[Start of Attachment]
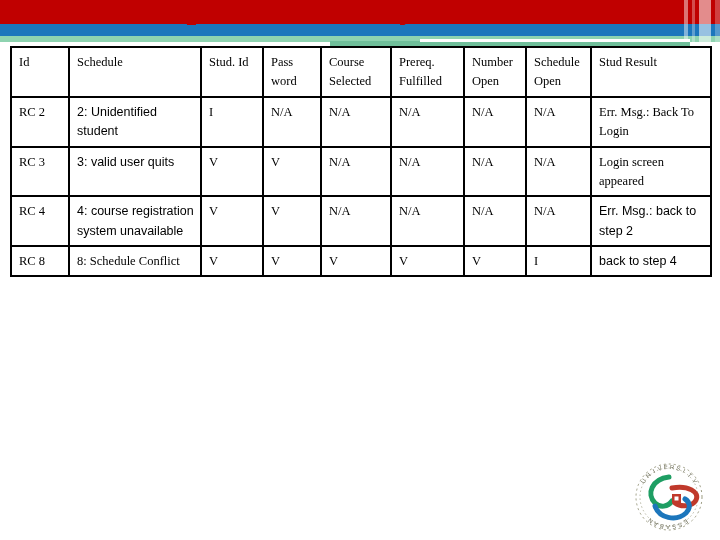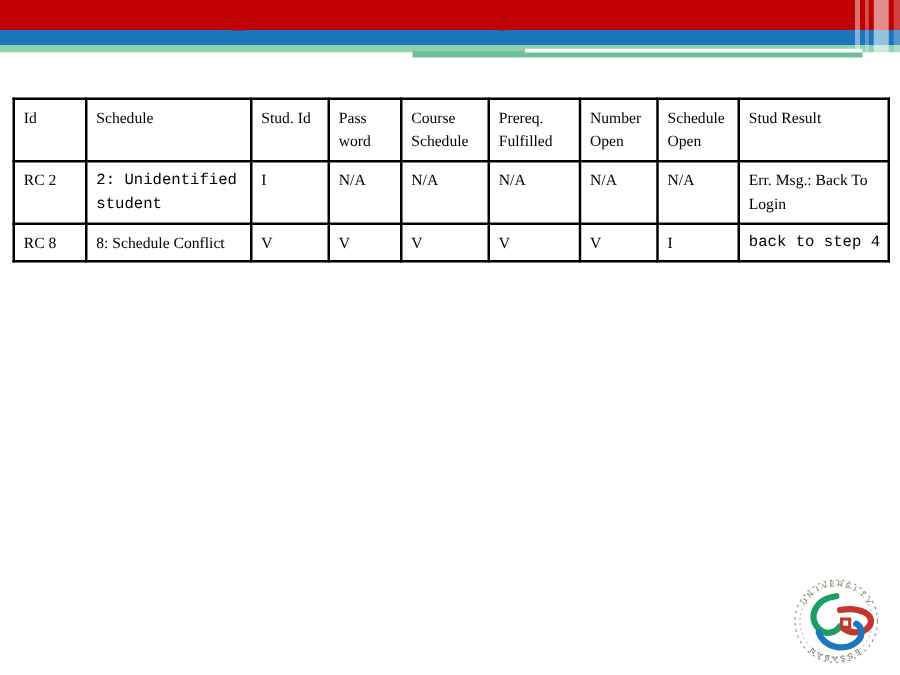--- a/index.html
+++ b/index.html
@@ -95,21 +95,20 @@
   
   #tc-table {
     position: absolute;
     left: 10px;
     top: 46px;
     width: 700px;
     border-collapse: collapse;
     table-layout: fixed;
     background: #ffffff;
     z-index: 5;
-    margin-top: 32px;
   }
   #tc-table td, #tc-table th {
     border: 2px solid #000000;
     vertical-align: top;
     padding: 5px 5px 4px 7px;
     font-size: 12.5px;
     line-height: 1.55;
     color: #000000;
     font-weight: normal;
     text-align: left;
@@ -124,21 +123,21 @@
   col.c-stud  { width: 62px; }
   col.c-pass  { width: 58px; }
   col.c-csel  { width: 70px; }
   col.c-preq  { width: 73px; }
   col.c-copen { width: 62px; }
   col.c-sopen { width: 65px; }
   col.c-res   { width: 120px; }
 
   
   .sans {
-    font-family: Liberation Mono, monospace;
+    font-family: Liberation Sans, sans-serif;
     font-size: 12px;
     line-height: 1.5;
   }
   .serif {
     font-family: "Liberation Serif", "DejaVu Serif", serif;
   }
 
   
   #logo {
     position: absolute;
@@ -179,38 +178,60 @@
       <col class="c-copen">
       <col class="c-sopen">
     <col class="c-res">
   </colgroup>
   <thead>
     <tr>
       <th>Id</th>
       <th>Schedule</th>
       <th>Stud. Id</th>
       <th>Pass word</th>
-      <th>Course Schedule</th>
+      <th>Course Selected</th>
       <th>Prereq. Fulfilled</th>
       <th>Number Open</th>
       <th>Schedule Open</th>
       <th>Stud Result</th>
     </tr>
   </thead>
   <tbody id="tc-body">
       <tr>
         <td class="serif">RC 2</td>
         <td class="sans">2: Unidentified student</td>
         <td class="serif">I</td>
         <td class="serif">N/A</td>
         <td class="serif">N/A</td>
         <td class="serif">N/A</td>
         <td class="serif">N/A</td>
         <td class="serif">N/A</td>
         <td class="serif">Err. Msg.: Back To Login</td>
+      </tr>
+      <tr>
+        <td class="serif">RC 3</td>
+        <td class="sans">3: valid user quits</td>
+        <td class="serif">V</td>
+        <td class="serif">V</td>
+        <td class="serif">N/A</td>
+        <td class="serif">N/A</td>
+        <td class="serif">N/A</td>
+        <td class="serif">N/A</td>
+        <td class="serif">Login screen appeared</td>
+      </tr>
+      <tr>
+        <td class="serif">RC 4</td>
+        <td class="sans">4: course registration system unavailable</td>
+        <td class="serif">V</td>
+        <td class="serif">V</td>
+        <td class="serif">N/A</td>
+        <td class="serif">N/A</td>
+        <td class="serif">N/A</td>
+        <td class="serif">N/A</td>
+        <td class="sans">Err. Msg.: back to step 2</td>
       </tr>
       <tr>
         <td class="serif">RC 8</td>
         <td class="serif">8: Schedule Conflict</td>
         <td class="serif">V</td>
         <td class="serif">V</td>
         <td class="serif">V</td>
         <td class="serif">V</td>
         <td class="serif">V</td>
         <td class="serif">I</td>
[End of Attachment]
EXERCISE DIRECTIONS ::
Copy the listing exactly. Any image in it stays out of the copy.

RESPONSE BOX ::
--- a/index.html
+++ b/index.html
@@ -95,21 +95,20 @@
   
   #tc-table {
     position: absolute;
     left: 10px;
     top: 46px;
     width: 700px;
     border-collapse: collapse;
     table-layout: fixed;
     background: #ffffff;
     z-index: 5;
-    margin-top: 32px;
   }
   #tc-table td, #tc-table th {
     border: 2px solid #000000;
     vertical-align: top;
     padding: 5px 5px 4px 7px;
     font-size: 12.5px;
     line-height: 1.55;
     color: #000000;
     font-weight: normal;
     text-align: left;
@@ -124,21 +123,21 @@
   col.c-stud  { width: 62px; }
   col.c-pass  { width: 58px; }
   col.c-csel  { width: 70px; }
   col.c-preq  { width: 73px; }
   col.c-copen { width: 62px; }
   col.c-sopen { width: 65px; }
   col.c-res   { width: 120px; }
 
   
   .sans {
-    font-family: Liberation Mono, monospace;
+    font-family: Liberation Sans, sans-serif;
     font-size: 12px;
     line-height: 1.5;
   }
   .serif {
     font-family: "Liberation Serif", "DejaVu Serif", serif;
   }
 
   
   #logo {
     position: absolute;
@@ -179,38 +178,60 @@
       <col class="c-copen">
       <col class="c-sopen">
     <col class="c-res">
   </colgroup>
   <thead>
     <tr>
       <th>Id</th>
       <th>Schedule</th>
       <th>Stud. Id</th>
       <th>Pass word</th>
-      <th>Course Schedule</th>
+      <th>Course Selected</th>
       <th>Prereq. Fulfilled</th>
       <th>Number Open</th>
       <th>Schedule Open</th>
       <th>Stud Result</th>
     </tr>
   </thead>
   <tbody id="tc-body">
       <tr>
         <td class="serif">RC 2</td>
         <td class="sans">2: Unidentified student</td>
         <td class="serif">I</td>
         <td class="serif">N/A</td>
         <td class="serif">N/A</td>
         <td class="serif">N/A</td>
         <td class="serif">N/A</td>
         <td class="serif">N/A</td>
         <td class="serif">Err. Msg.: Back To Login</td>
+      </tr>
+      <tr>
+        <td class="serif">RC 3</td>
+        <td class="sans">3: valid user quits</td>
+        <td class="serif">V</td>
+        <td class="serif">V</td>
+        <td class="serif">N/A</td>
+        <td class="serif">N/A</td>
+        <td class="serif">N/A</td>
+        <td class="serif">N/A</td>
+        <td class="serif">Login screen appeared</td>
+      </tr>
+      <tr>
+        <td class="serif">RC 4</td>
+        <td class="sans">4: course registration system unavailable</td>
+        <td class="serif">V</td>
+        <td class="serif">V</td>
+        <td class="serif">N/A</td>
+        <td class="serif">N/A</td>
+        <td class="serif">N/A</td>
+        <td class="serif">N/A</td>
+        <td class="sans">Err. Msg.: back to step 2</td>
       </tr>
       <tr>
         <td class="serif">RC 8</td>
         <td class="serif">8: Schedule Conflict</td>
         <td class="serif">V</td>
         <td class="serif">V</td>
         <td class="serif">V</td>
         <td class="serif">V</td>
         <td class="serif">V</td>
         <td class="serif">I</td>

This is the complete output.